The Saber gives you a massive field of view — 30.9 feet at 100 yards. It has a huge objective lens to help maximize that FOV and gather plenty of light to make your sight picture bright and clear.
While the Saber isn’t the most compact prism, it isn’t overly heavy, coming in at 24 ounces.
If you feel that being locked into 5x magnification is restrictive, the Saber offers two red dot-ready footprints. You can attach any RMSc footprinted dot on either side of the Saber to cover any close-range use cases you might have.
Inside the Saber sits an MOA reticle to allow for drop estimation. Around the main part of the reticle is a brightly illuminated three-quarters circle for closer range, rapid-fire shooting.
The Saber’s class-leading field of view makes this a nice optic for spotting targets and tracking animals. At less than $400, the Saber is a capable yet affordable scope that won’t break the bank.

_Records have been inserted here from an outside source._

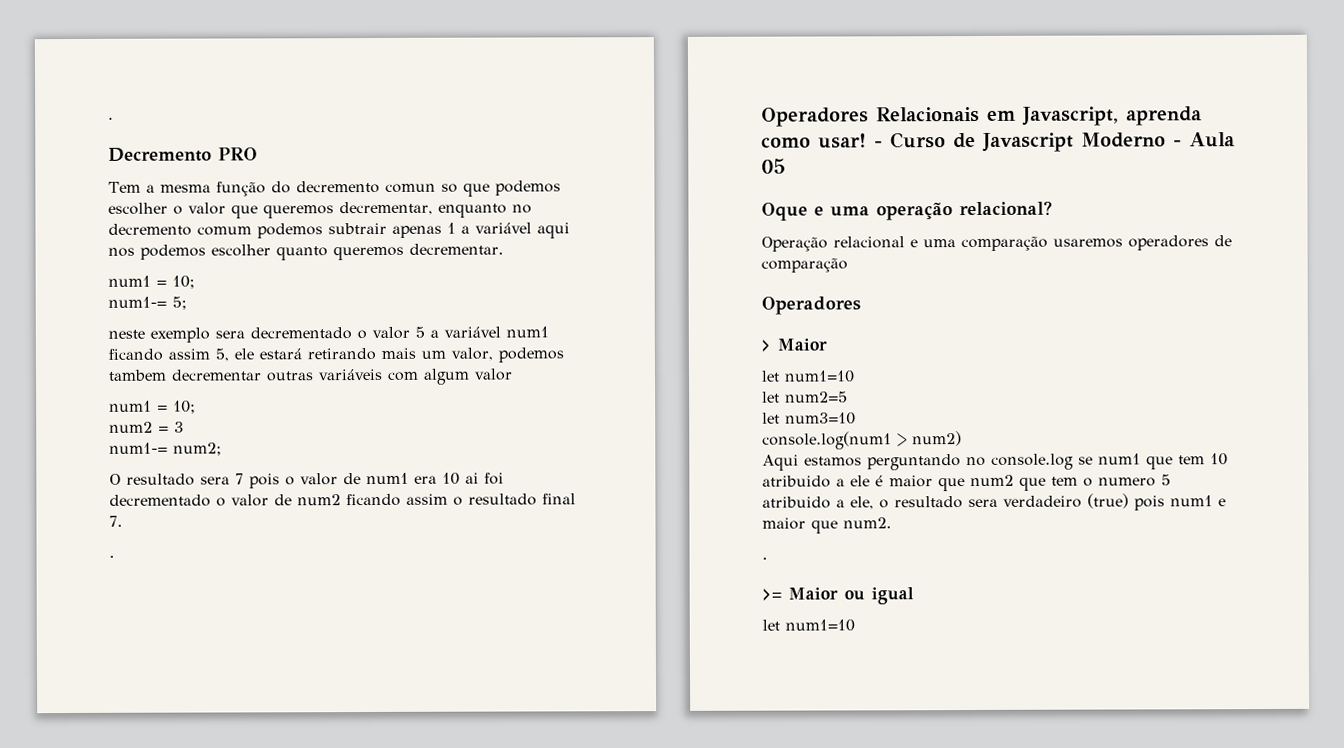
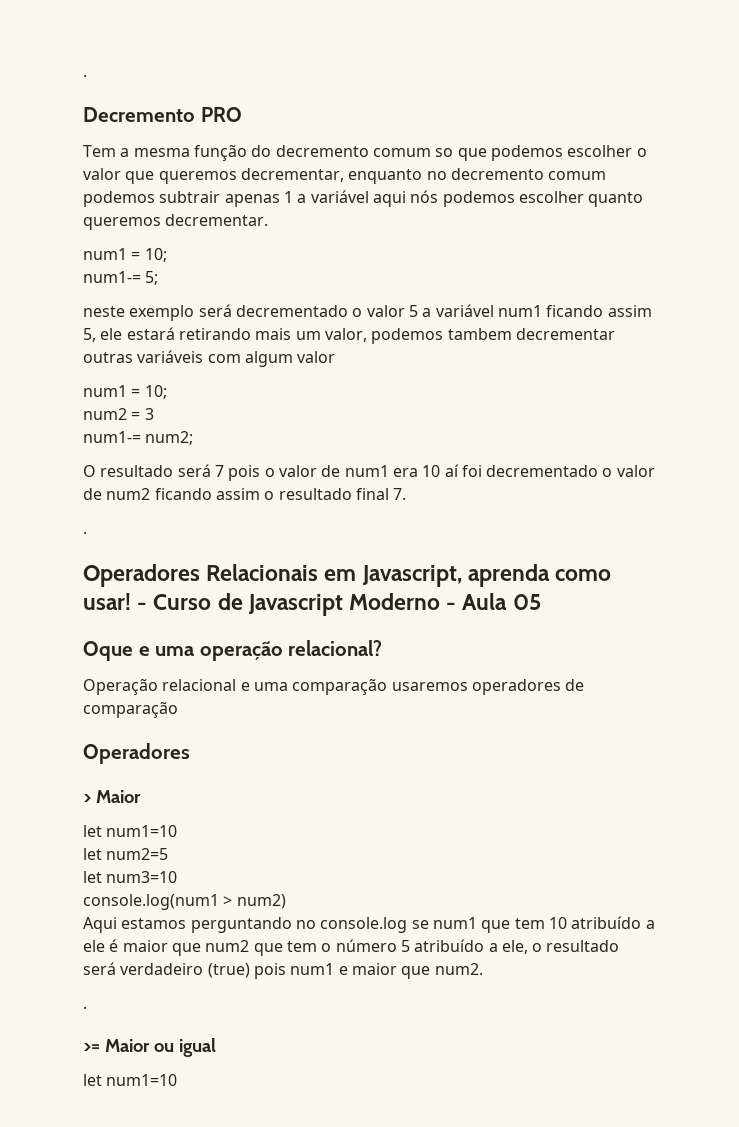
- Tem a mesma função do decremento comun so que podemos escolher o valor que queremos decrementar, enquanto no decremento comum podemos subtrair apenas 1 a variável aqui nos podemos escolher quanto queremos decrementar.
+ Tem a mesma função do decremento comum so que podemos escolher o valor que queremos decrementar, enquanto no decremento comum podemos subtrair apenas 1 a variável aqui nós podemos escolher quanto queremos decrementar.
- neste exemplo sera decrementado o valor 5 a variável num1 ficando assim 5, ele estará retirando mais um valor, podemos tambem decrementar outras variáveis com algum valor
+ neste exemplo será decrementado o valor 5 a variável num1 ficando assim 5, ele estará retirando mais um valor, podemos tambem decrementar outras variáveis com algum valor
- O resultado sera 7 pois o valor de num1 era 10 ai foi decrementado o valor de num2 ficando assim o resultado final 7.
+ O resultado será 7 pois o valor de num1 era 10 aí foi decrementado o valor de num2 ficando assim o resultado final 7.
- Aqui estamos perguntando no console.log se num1 que tem 10 atribuido a ele é maior que num2 que tem o numero 5 atribuido a ele, o resultado sera verdadeiro (true) pois num1 e maior que num2.
+ Aqui estamos perguntando no console.log se num1 que tem 10 atribuído a ele é maior que num2 que tem o número 5 atribuído a ele, o resultado será verdadeiro (true) pois num1 e maior que num2.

The AR-10 is an awesome platform. They deliver serious power at longer ranges and are often made into designated marksman rifles, hunting guns, competition rifles, and more.
When choosing what role you want your AR-10 to fill, the sighting system that sits on top is incredibly important. A proper optic helps guide the weapon toward its specific purpose, so don’t be afraid to be picky!